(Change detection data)

● ● ● ● ●

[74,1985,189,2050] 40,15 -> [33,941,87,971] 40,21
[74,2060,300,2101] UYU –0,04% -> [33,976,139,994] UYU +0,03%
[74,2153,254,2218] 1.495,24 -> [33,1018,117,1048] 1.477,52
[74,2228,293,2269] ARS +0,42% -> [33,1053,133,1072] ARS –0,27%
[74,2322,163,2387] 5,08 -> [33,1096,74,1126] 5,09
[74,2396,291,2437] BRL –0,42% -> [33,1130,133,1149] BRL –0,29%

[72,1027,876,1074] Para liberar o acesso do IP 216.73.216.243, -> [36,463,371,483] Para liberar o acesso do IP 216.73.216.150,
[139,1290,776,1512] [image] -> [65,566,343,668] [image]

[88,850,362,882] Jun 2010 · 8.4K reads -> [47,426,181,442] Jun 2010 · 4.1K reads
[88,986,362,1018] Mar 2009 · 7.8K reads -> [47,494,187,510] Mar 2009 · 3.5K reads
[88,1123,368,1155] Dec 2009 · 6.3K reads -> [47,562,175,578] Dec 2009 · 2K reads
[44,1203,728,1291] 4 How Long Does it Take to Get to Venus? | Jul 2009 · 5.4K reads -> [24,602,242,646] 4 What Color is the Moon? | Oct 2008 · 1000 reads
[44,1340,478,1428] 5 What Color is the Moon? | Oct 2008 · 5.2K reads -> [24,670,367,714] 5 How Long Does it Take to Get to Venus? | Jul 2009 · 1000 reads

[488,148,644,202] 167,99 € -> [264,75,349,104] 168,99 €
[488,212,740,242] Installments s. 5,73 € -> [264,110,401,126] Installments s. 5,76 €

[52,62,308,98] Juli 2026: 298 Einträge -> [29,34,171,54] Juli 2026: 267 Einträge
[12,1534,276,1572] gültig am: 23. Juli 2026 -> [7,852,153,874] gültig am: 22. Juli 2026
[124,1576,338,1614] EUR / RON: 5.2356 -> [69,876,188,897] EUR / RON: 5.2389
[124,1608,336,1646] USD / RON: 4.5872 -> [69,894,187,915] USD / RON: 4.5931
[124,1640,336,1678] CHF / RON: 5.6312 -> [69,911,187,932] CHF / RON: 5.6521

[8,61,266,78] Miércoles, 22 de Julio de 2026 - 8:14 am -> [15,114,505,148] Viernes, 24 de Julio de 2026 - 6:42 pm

● ● ● ● ●

ABOUT THIS EXERCISE: Starting with the first line of the entries, transcribe every line up to and including the one with "[52,62,308,98] Juli 2026: 298".

FINAL ANSWER:
[74,1985,189,2050] 40,15 -> [33,941,87,971] 40,21
[74,2060,300,2101] UYU –0,04% -> [33,976,139,994] UYU +0,03%
[74,2153,254,2218] 1.495,24 -> [33,1018,117,1048] 1.477,52
[74,2228,293,2269] ARS +0,42% -> [33,1053,133,1072] ARS –0,27%
[74,2322,163,2387] 5,08 -> [33,1096,74,1126] 5,09
[74,2396,291,2437] BRL –0,42% -> [33,1130,133,1149] BRL –0,29%

[72,1027,876,1074] Para liberar o acesso do IP 216.73.216.243, -> [36,463,371,483] Para liberar o acesso do IP 216.73.216.150,
[139,1290,776,1512] [image] -> [65,566,343,668] [image]

[88,850,362,882] Jun 2010 · 8.4K reads -> [47,426,181,442] Jun 2010 · 4.1K reads
[88,986,362,1018] Mar 2009 · 7.8K reads -> [47,494,187,510] Mar 2009 · 3.5K reads
[88,1123,368,1155] Dec 2009 · 6.3K reads -> [47,562,175,578] Dec 2009 · 2K reads
[44,1203,728,1291] 4 How Long Does it Take to Get to Venus? | Jul 2009 · 5.4K reads -> [24,602,242,646] 4 What Color is the Moon? | Oct 2008 · 1000 reads
[44,1340,478,1428] 5 What Color is the Moon? | Oct 2008 · 5.2K reads -> [24,670,367,714] 5 How Long Does it Take to Get to Venus? | Jul 2009 · 1000 reads

[488,148,644,202] 167,99 € -> [264,75,349,104] 168,99 €
[488,212,740,242] Installments s. 5,73 € -> [264,110,401,126] Installments s. 5,76 €

[52,62,308,98] Juli 2026: 298 Einträge -> [29,34,171,54] Juli 2026: 267 Einträge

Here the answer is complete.